Mayor Sylvester Turner mourned with the community and looked to the future by participating in vigils, peace rallies and discussing anti-violence strategies with clergy, community organizations and Houston hip hop artists.
He shared his sentiments in a statement on July 17.
“There have been too many senseless acts over the past couple of months. This cannot become our new normal,” he said. “I know tensions remain high but I ask that everyone lower their temperature as we search for a way forward. We have to come together because no one wins when there is violence.”
In a July 11 editorial in the Houston Chronicle, Turner called for unity and warned against judging a group of people based on the actions of individuals.
“I've been unable to sleep. Too many lives have been taken, too many families destroyed. I pray for the loved ones of every officer killed in Dallas, and I pray for the loved ones of those who lost their lives in Baton Rouge and Minnesota,” Turner wrote.
He also outlined the measures Houston Police Department has taken to ensure peaceful and positive police-citizen interactions.
“Houston has taken steps to enhance trust between law enforcement and the community. Earlier this year, Houston became the largest city to begin deployment of body cameras for all of our uniformed officers,” Turner wrote. “We are depending on these cameras to show us what really happened. If a motorist shows signs of being impaired, we will see it on the video. If there is a domestic violence incident occurring when officers arrive on scene, we will see it on the video. If the suspect has a gun pulled and pointed at an officer, we will see it on the video. And, if an officer misuses or abuses his or her authority, we will see it on the video. This is another step; it is not the answer.

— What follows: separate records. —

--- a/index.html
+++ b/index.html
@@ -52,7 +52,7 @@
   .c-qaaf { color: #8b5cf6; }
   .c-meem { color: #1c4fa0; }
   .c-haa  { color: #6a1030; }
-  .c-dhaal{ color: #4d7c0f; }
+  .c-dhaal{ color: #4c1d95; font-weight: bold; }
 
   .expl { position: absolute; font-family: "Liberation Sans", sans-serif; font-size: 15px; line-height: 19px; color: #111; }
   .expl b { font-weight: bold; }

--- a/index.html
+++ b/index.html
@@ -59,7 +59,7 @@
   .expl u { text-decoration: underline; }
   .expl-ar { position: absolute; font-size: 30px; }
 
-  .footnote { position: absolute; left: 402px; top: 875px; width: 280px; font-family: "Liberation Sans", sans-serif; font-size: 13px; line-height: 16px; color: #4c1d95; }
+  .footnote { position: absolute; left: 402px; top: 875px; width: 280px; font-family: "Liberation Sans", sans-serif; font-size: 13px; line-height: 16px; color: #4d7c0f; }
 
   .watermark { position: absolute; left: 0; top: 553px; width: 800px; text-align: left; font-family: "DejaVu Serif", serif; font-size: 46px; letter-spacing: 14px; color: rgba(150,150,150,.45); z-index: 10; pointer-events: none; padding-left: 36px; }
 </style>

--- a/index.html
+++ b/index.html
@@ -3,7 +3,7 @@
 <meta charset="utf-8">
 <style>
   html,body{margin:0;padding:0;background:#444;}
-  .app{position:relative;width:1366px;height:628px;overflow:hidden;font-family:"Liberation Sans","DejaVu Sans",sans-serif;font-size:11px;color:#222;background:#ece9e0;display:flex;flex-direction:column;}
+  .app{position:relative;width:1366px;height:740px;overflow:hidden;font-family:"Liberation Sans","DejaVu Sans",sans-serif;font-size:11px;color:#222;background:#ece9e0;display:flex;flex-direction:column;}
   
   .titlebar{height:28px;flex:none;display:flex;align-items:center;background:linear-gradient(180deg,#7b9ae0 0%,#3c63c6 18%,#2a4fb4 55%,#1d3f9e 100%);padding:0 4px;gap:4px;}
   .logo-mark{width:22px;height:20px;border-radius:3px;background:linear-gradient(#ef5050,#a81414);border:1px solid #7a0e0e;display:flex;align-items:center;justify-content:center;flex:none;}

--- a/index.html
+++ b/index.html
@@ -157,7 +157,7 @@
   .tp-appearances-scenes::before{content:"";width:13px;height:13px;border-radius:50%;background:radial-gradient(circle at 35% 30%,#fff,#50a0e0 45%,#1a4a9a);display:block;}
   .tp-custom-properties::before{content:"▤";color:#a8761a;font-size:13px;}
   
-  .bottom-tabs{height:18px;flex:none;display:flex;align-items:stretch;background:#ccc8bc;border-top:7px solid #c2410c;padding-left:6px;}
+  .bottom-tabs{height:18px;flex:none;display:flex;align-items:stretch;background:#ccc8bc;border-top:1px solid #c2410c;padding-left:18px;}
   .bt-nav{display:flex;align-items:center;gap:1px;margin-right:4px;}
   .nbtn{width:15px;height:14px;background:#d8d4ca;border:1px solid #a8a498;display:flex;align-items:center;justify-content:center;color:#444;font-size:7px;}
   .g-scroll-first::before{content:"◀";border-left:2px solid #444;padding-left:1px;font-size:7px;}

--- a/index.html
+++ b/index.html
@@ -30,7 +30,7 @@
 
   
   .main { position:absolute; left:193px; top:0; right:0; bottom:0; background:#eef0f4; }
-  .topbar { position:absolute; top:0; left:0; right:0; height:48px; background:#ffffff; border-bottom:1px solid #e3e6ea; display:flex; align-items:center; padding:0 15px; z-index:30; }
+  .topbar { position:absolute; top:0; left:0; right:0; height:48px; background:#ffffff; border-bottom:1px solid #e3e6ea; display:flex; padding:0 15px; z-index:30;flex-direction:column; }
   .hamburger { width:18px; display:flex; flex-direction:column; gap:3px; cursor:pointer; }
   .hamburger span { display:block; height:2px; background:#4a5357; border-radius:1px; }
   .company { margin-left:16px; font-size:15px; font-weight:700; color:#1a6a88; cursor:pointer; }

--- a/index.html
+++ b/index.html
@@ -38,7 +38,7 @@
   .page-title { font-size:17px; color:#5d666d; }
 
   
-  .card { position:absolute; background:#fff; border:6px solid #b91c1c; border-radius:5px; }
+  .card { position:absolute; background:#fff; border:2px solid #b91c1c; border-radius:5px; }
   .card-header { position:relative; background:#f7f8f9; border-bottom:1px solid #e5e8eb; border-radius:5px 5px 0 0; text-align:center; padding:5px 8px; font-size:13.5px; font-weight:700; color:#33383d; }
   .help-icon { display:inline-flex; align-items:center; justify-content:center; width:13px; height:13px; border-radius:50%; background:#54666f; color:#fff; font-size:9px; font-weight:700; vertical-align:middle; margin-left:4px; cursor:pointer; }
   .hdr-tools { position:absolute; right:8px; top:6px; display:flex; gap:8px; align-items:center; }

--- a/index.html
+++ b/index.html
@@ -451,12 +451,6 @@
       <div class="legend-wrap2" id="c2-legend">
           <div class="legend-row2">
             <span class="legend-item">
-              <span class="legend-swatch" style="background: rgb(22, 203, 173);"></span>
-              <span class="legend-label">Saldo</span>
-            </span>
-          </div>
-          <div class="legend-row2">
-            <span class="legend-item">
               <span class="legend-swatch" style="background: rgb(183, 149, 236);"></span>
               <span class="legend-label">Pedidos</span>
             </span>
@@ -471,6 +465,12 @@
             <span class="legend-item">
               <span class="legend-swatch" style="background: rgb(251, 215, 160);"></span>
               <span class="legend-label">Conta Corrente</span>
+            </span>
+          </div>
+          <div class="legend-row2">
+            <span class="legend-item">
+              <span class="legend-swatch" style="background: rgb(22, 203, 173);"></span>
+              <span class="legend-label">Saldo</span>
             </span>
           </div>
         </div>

“HPD is also making strides in the area of training. All cadets currently receive eight hours in de-escalation training. As of September 2015, this is also mandatory for all existing officers. This training includes techniques for improving communication, using cover and concealment, creating distance and slowing the situation down.
“The police chief meets regularly with ethnically and culturally diverse community, religious, academic and business leaders, to address issues and concerns impacting their respective communities and connect them with the appropriate contacts within HPD to help resolve their issues. Likewise, HPD's Police and Clergy Alliance provides an opportunity for local religious leaders to support HPD- sponsored programs and initiatives, assist victims of crime and mentor at-risk-youth. The goal is to maintain and foster an open-door policy for positive police and citizen interactions.”